◆ Provided records:
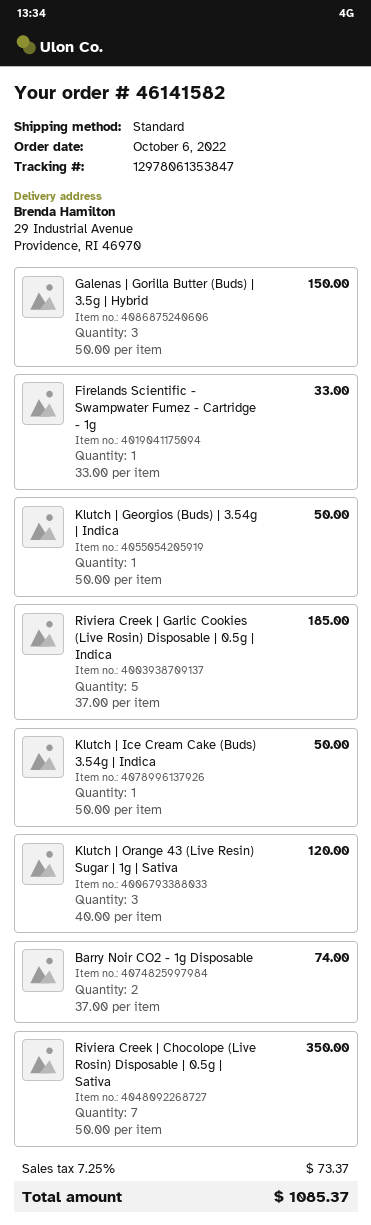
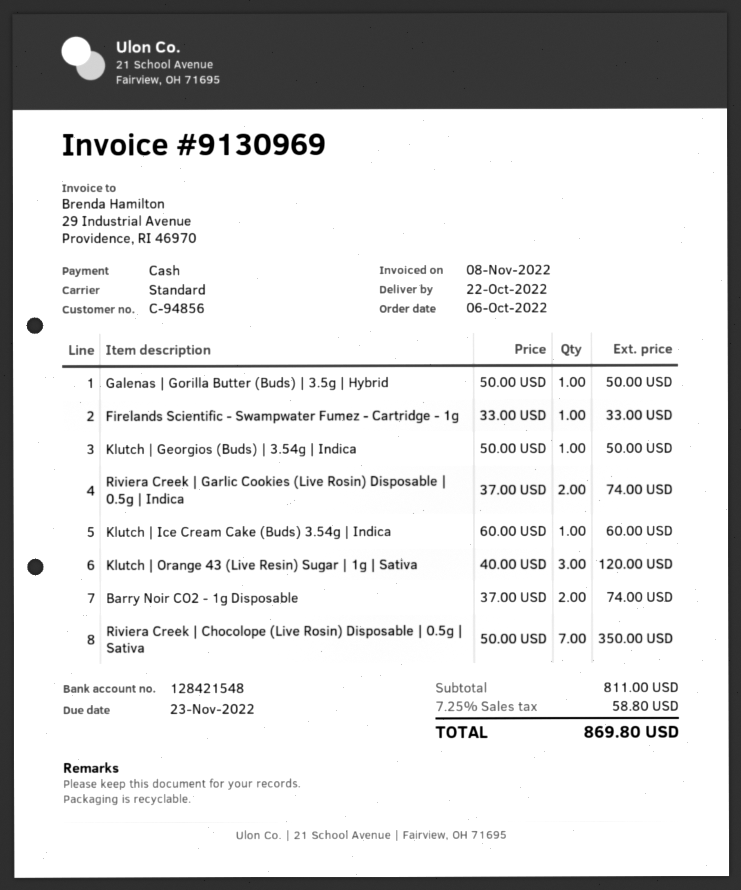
Galenas | Gorilla Butter (Buds) | 3.5g | Hybrid: 3 x 50.00 = 150.00 -> 1 x 50.00 = 50.00
Riviera Creek | Garlic Cookies (Live Rosin) Disposable | 0.5g | Indica: 5 x 37.00 = 185.00 -> 2 x 37.00 = 74.00
Klutch | Ice Cream Cake (Buds) 3.54g | Indica: 1 x 50.00 = 50.00 -> 1 x 60.00 = 60.00
tax: 7.25% = 73.37 -> 7.25% = 58.80
total: 1085.37 -> 869.80

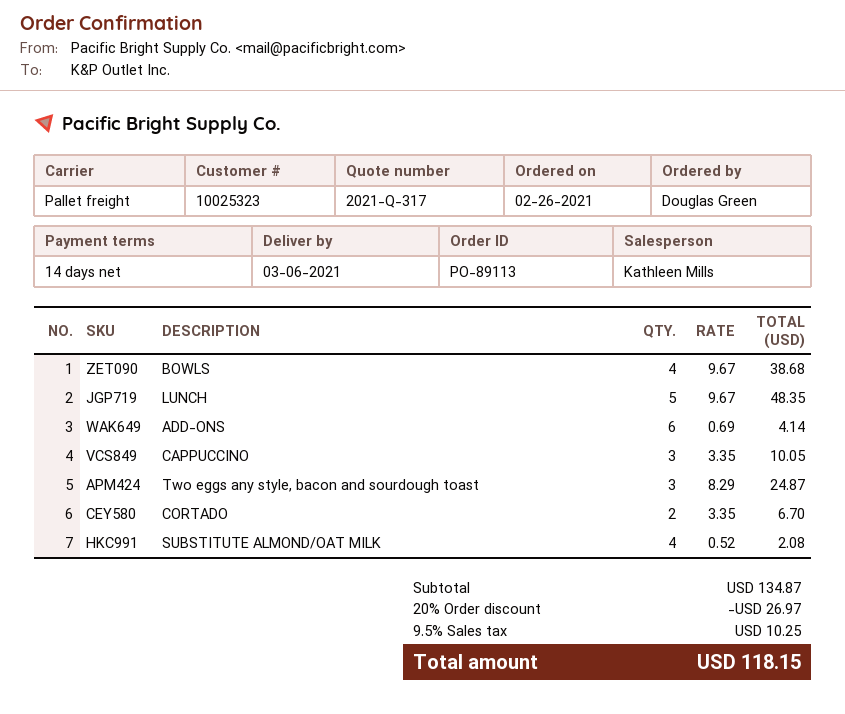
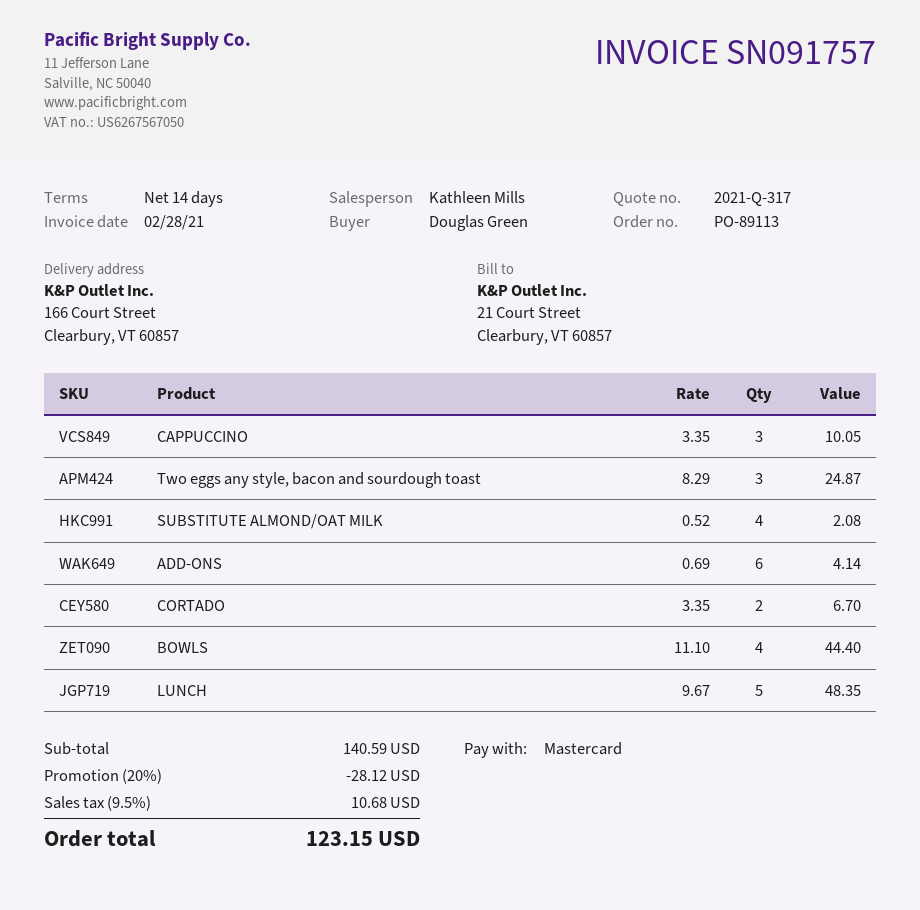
BOWLS: 4 x 9.67 = 38.68 -> 4 x 11.10 = 44.40
subtotal: 134.87 -> 140.59
discount: 20% = 26.97 -> 20% = 28.12
tax: 9.5% = 10.25 -> 9.5% = 10.68
total: 118.15 -> 123.15

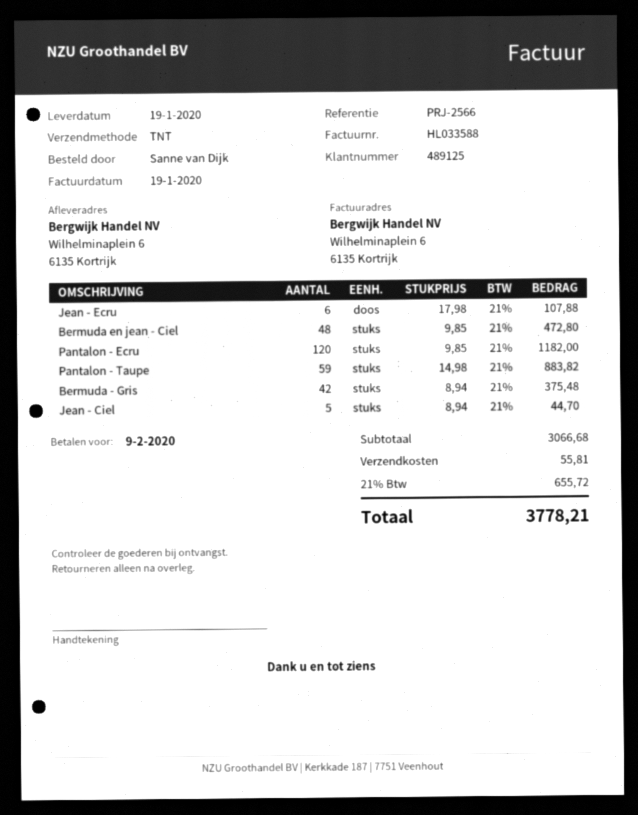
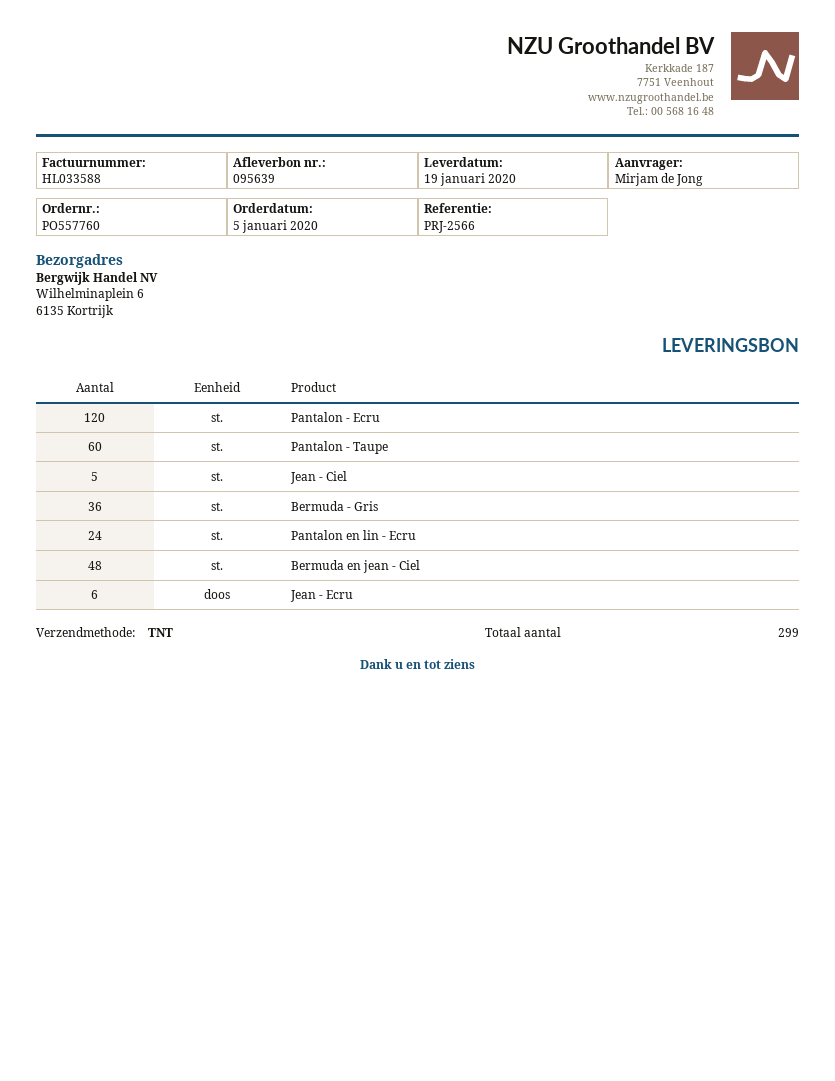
ordered by: Sanne van Dijk -> Mirjam de Jong
Pantalon - Taupe: 59 -> 60
Bermuda - Gris: 42 -> 36
Pantalon en lin - Ecru: none -> 24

◆ Action item:
Scan the material above for the word "Buds", and copy every line in which it is found.

◆ Result:
Galenas | Gorilla Butter (Buds) | 3.5g | Hybrid: 3 x 50.00 = 150.00 -> 1 x 50.00 = 50.00
Klutch | Ice Cream Cake (Buds) 3.54g | Indica: 1 x 50.00 = 50.00 -> 1 x 60.00 = 60.00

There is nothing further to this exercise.